In 2010, Little, Brown launched Reagan Arthur Books, an imprint with a simple, single focus: excellent writing and superior storytelling. Led by Editorial Director Reagan Arthur, who acquired and edited Elizabeth Kostova’s monumental bestseller The Historian, the imprint’s first lists featured The Unnamed by Joshua Ferris, Bossypants by Tina Fey, The Island by Elin Hilderbrand, Started Early, Took My Dog by Kate Atkinson, and The Complaints by Ian Rankin as well as numerous lauded debut novels. Also in 2010, Little, Brown announced the creation of Mulholland Books, a new imprint for publishing the best suspense fiction of all kinds – thrillers, crime novels, police procedurals, espionage stories, even supernatural suspense and horror. Its debut list in Spring 2011 included Guilt by Association by Marcia Clark and A Drop of the Hard Stuff by Lawrence Block.

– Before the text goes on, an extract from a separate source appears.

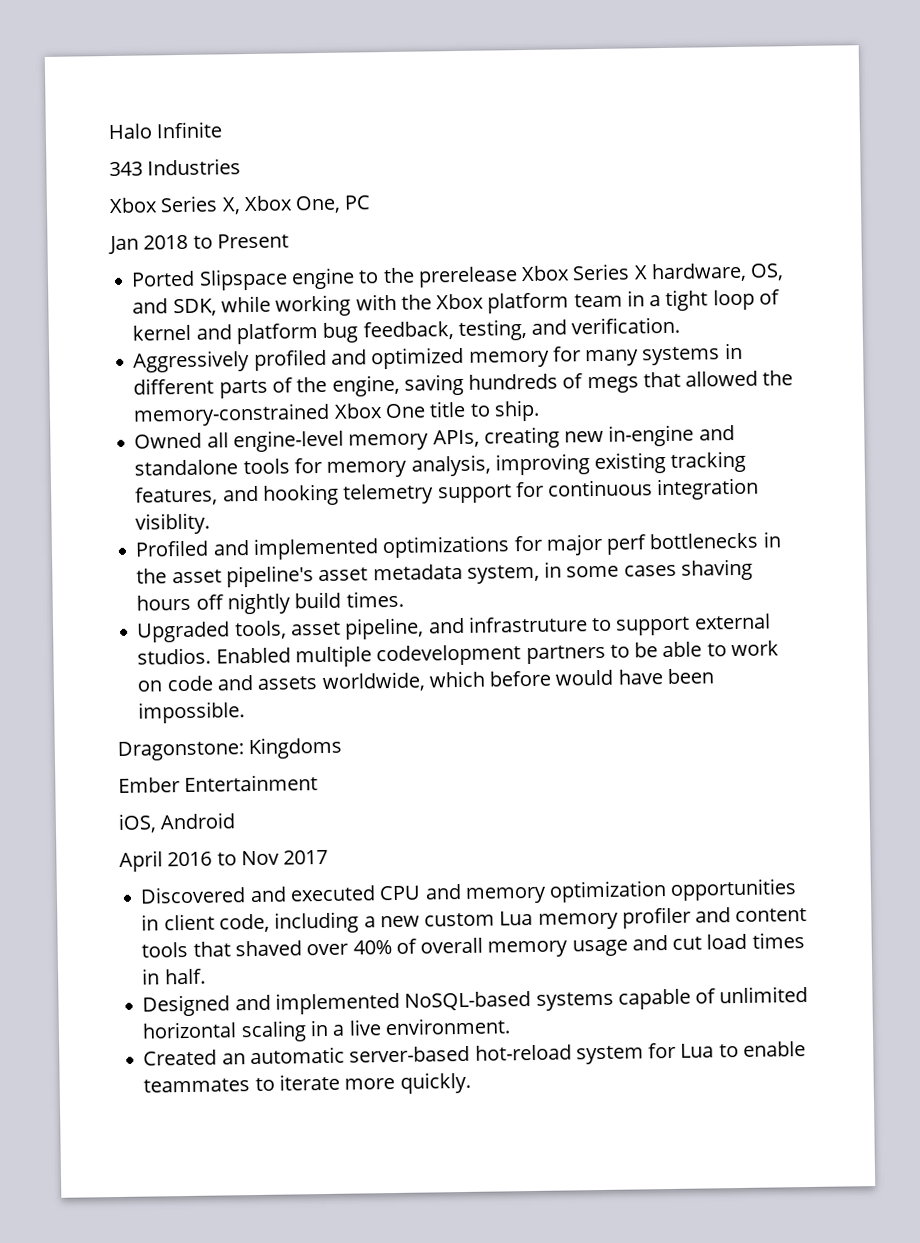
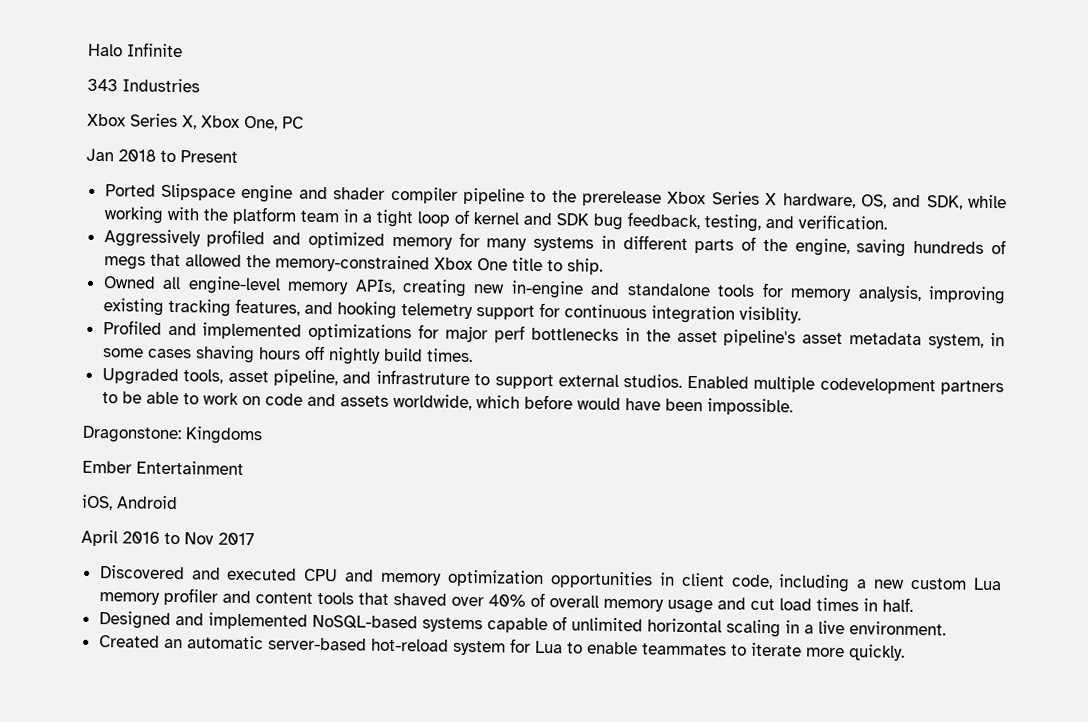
(355, 278) none -> [298,186,525,205] and shader compiler pipeline
[436,293,485,310] Xbox -> (229, 214) none
[235,323,318,345] platform -> [555,213,589,226] SDK

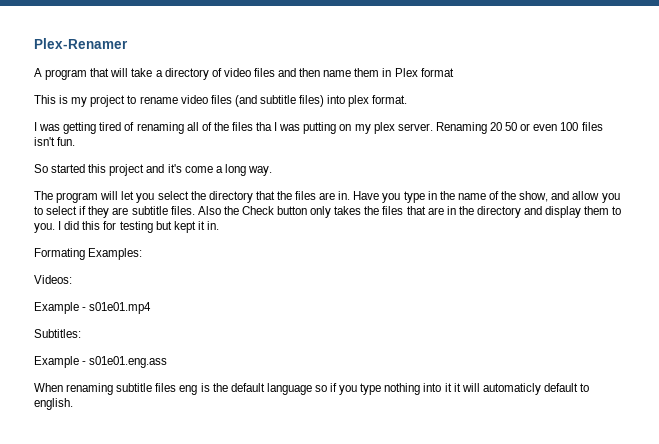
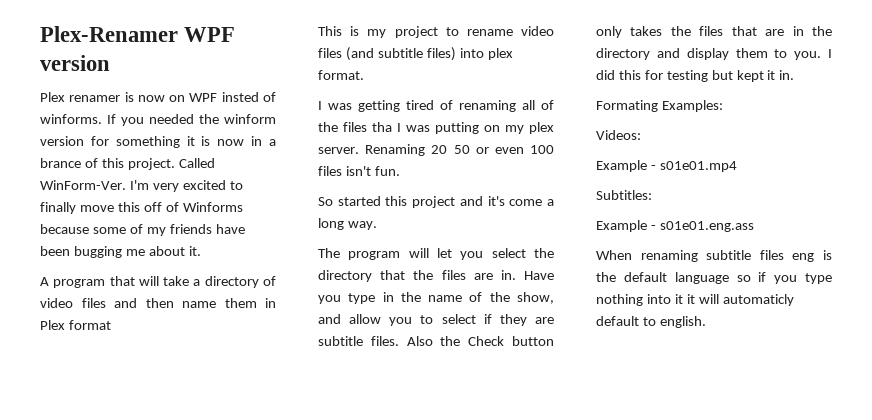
(128, 43) none -> [184,27,236,42] [40,55,110,71] [40,92,276,102] [40,114,276,126] [40,136,276,148] [40,158,215,170] [40,180,243,192] [40,202,243,214] [40,224,245,236] [40,246,201,258] WPF version // Plex renamer is now on WPF insted of winforms. If you needed the winform version for something it is now in a brance of this project. Called WinForm-Ver. I'm very excited to finally move this off of Winforms because some of my friends have been bugging me about it.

In 2009, Little, Brown introduced a new logo that was inspired by antique typewriter keys, honoring Little, Brown’s rich history of publishing great writers since 1837. The company is thriving by every measure: growing, expanding into new areas of publishing, and embracing the extraordinary opportunities presented by ebooks and digital communication with readers. In 2010 it was ranked by Publishers Weekly first among all U.S. publishers in the number of weeks its books spent on hardcover bestseller lists. As the company proudly reaches its one hundred and seventy-fifth anniversary, Little, Brown has just hit its stride.